RICHMOND TIMES-DISPATCH

Locked in a hyperpartisan presidential election-year stalemate, the largely do-nothing Congress at least has managed to pass legislation that will help steer veterans with mental health and substance abuse problems to court-supervised treatment programs instead of jail. We applaud this important criminal justice reform.

On Aug. 8, President Donald Trump signed the bipartisan Veteran Treatment Court Coordination Act of 2019 (HR 886), which requires the U.S. Department of Justice and the Department of Veterans Affairs to establish a federal Veterans Treatment Court Program, which will provide federal grants and technical assistance to enable state, local and tribal governments to develop and maintain veterans treatment courts.

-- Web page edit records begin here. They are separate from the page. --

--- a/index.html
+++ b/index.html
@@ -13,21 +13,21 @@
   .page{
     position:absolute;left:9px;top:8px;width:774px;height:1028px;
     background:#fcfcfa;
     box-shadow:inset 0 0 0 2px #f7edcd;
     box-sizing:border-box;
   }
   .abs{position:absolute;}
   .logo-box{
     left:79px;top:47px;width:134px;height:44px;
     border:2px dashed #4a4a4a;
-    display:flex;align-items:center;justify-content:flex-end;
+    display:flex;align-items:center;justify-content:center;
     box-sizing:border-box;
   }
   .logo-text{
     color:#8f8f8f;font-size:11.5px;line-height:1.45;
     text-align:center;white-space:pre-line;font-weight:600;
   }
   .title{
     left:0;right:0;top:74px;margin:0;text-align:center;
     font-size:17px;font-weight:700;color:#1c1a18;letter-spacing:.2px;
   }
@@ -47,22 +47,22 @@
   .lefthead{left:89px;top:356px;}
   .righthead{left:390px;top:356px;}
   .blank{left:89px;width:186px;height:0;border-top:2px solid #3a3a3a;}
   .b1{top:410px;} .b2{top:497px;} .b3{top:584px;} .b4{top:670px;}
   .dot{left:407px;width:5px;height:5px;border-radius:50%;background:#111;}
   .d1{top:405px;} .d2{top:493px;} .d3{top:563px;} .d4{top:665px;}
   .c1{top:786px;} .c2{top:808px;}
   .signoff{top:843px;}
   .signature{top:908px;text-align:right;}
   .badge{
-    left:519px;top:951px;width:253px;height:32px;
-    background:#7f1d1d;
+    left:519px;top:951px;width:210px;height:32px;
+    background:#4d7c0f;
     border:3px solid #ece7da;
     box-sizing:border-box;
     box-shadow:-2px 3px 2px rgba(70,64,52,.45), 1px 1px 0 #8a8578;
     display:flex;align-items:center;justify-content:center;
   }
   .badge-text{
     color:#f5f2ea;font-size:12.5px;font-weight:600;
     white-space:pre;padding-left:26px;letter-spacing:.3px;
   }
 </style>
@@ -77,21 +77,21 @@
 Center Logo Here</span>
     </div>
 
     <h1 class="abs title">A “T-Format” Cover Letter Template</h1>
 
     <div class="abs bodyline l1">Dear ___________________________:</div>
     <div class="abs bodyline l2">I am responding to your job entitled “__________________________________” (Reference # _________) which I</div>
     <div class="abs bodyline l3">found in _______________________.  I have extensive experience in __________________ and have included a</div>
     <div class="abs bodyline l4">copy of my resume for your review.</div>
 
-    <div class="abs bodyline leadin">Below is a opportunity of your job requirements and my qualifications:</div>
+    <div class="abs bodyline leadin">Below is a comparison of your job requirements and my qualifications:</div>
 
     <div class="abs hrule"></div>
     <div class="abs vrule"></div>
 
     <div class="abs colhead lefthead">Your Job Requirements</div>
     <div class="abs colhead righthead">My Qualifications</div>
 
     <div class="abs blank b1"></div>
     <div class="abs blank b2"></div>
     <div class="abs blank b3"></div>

“With this new law, thousands more veterans across the country facing the criminal justice system will have an alternative to jail time, ensuring they get the treatment they need,” said Rep. Charlie Crist, D–Fla., who introduced the bill in 2017 with Rep. Elise Stefanik, R–N.Y. The bill was co-sponsored by Virginia Reps. Rob Wittman, R–1st, and Abigail Spanberger, D–7th.

The new federal program, along with a $30 million appropriation to fund it, will support existing veterans courts at the state and local level that give troubled veterans accused of non-violent crimes a second chance to successfully transition to civilian life.

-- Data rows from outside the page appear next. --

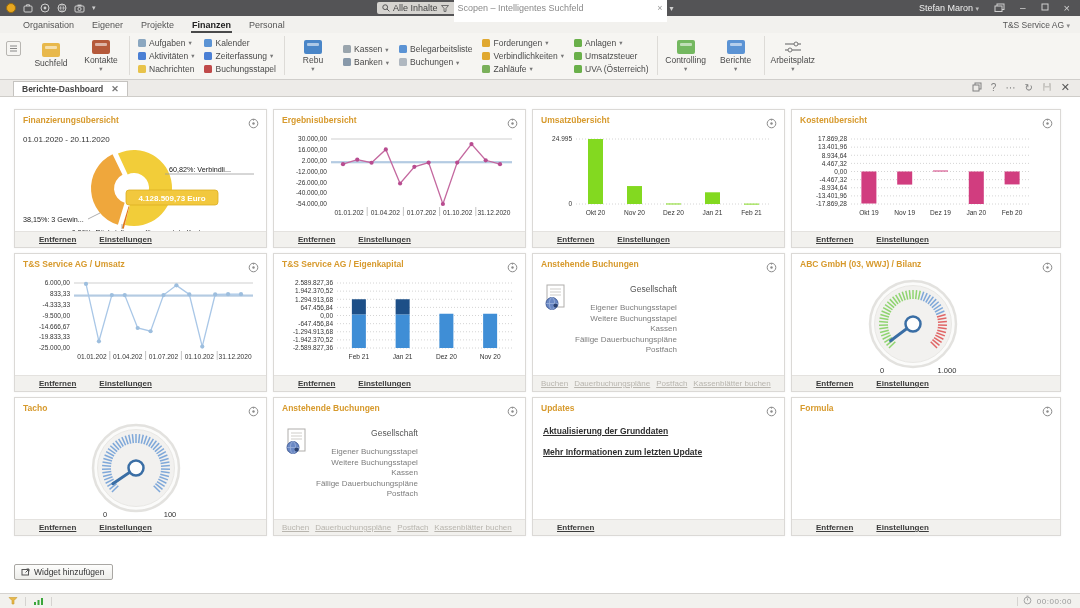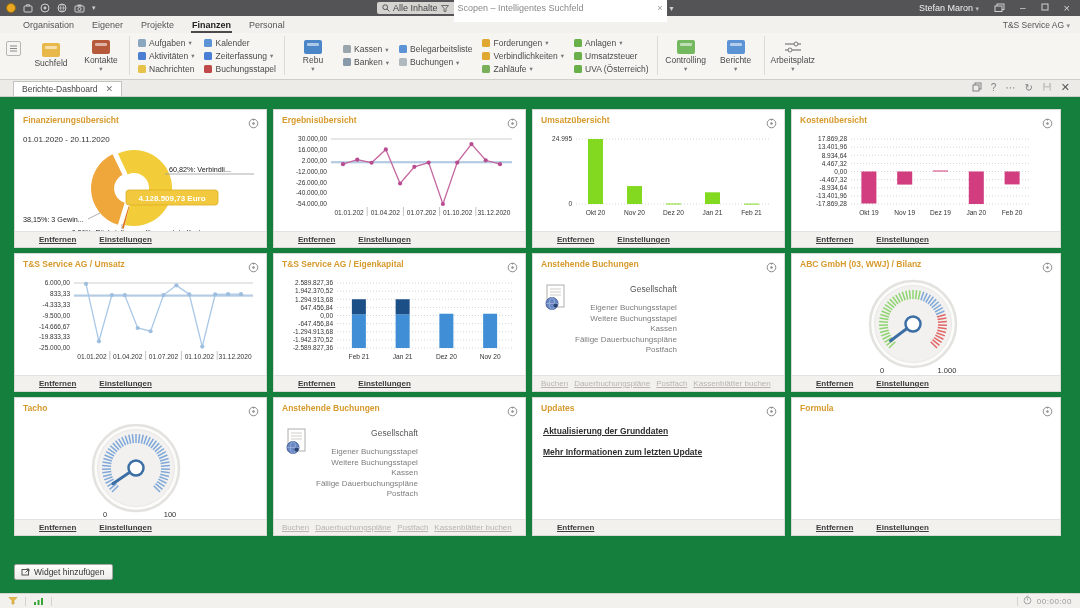--- a/index.html
+++ b/index.html
@@ -33,27 +33,27 @@
   .rb-large .lbl{white-space:nowrap;}
   .rb-dd{font-size:6.5px;color:#777;line-height:5px;}
   .rb-col{display:flex;flex-direction:column;justify-content:center;gap:1px;padding:0 5px;}
   .rb-small{display:flex;align-items:center;gap:3px;height:12px;white-space:nowrap;}
   .rb-sep{width:1px;background:#dddbd7;align-self:stretch;margin:2px 3px;}
   .rb-icon-lg{width:18px;height:14px;border-radius:2px;position:relative;}
   .rb-icon-sm{width:8px;height:8px;border-radius:1.5px;flex:0 0 auto;}
 
   
   .tabbar{height:16px;background:#edebe8;border-bottom:1px solid #cfcdc9;display:flex;align-items:flex-end;flex:0 0 auto;font-size:8.5px;color:#444;}
-  .tab{background:#ffffff;border:1px solid #c5c3c0;border-bottom:none;height:15px;display:flex;align-items:center;gap:8px;padding:0 8px;margin-left:13px;box-sizing:border-box;}
+  .tab{background:#ffffff;border:1px solid #c5c3c0;border-bottom:none;height:15px;display:flex;align-items:center;gap:8px;padding:0 8px;margin-left:13px;box-sizing:border-box;font-weight:bold;}
   .tab-close{color:#777;font-size:9px;}
   .tab-icons{margin-left:auto;display:flex;align-items:center;gap:9px;padding:0 10px 2px 0;color:#808080;font-size:10px;}
   .tab-icons .big{font-size:11px;color:#555;}
 
   
-  .main{flex:1 1 auto;position:relative;background:#15803d;overflow:hidden;}
+  .main{flex:1 1 auto;position:relative;background:#ffffff;overflow:hidden;}
   .grid{display:grid;grid-template-columns:253px 253px 253px 270px;grid-auto-rows:139px;gap:5px 6px;padding:12px 0 0 14px;}
   .card{background:#fff;border:1px solid #dbd9d6;box-sizing:border-box;display:flex;flex-direction:column;position:relative;box-shadow:0 0 2px rgba(0,0,0,.06);}
   .card-head{padding:5px 7px 1px 8px;display:flex;align-items:flex-start;}
   .card-title{color:#d79a2d;font-weight:bold;font-size:8.5px;}
   .card-sub{padding:1px 8px 0 8px;font-size:8px;color:#333;}
   .refresh{margin-left:auto;flex:0 0 auto;}
   .card-body{flex:1 1 auto;overflow:hidden;padding:0 7px;}
   .card-foot{background:#f2f1ee;border-top:1px solid #e4e2df;padding:2px 8px;font-size:8px;line-height:11px;}
   .flink{color:#3c3c3c;font-weight:bold;text-decoration:underline;margin-right:7px;white-space:nowrap;padding-left:16px;}
   .fmuted{color:#b8b5ae;text-decoration:underline;margin-right:6px;white-space:nowrap;}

A study published in 2018 by the National Institutes of Health found that the concept works: The one-year recidivism rate for veteran court participants was nearly half that of other offenders.

Daniel Cortez, chairman of the Stafford County-based National Vet Court Alliance, which lobbied for passage of the federal bill, says his group is working to expand the concept to every county in the nation.

He noted that “in Virginia, we have seven [veterans court] dockets and seeing how 700,000 veterans are in some phase of the criminal justice system, and 20 to 22 vets a day are still committing suicide, this bill will literally save lives.”

The U.S. has a moral obligation to take care of those who fought to defend it. But this obligation has not always been met.

Providing a second chance for veterans who returned home from war with invisible wounds is a small, but important repayment of that overdue national debt.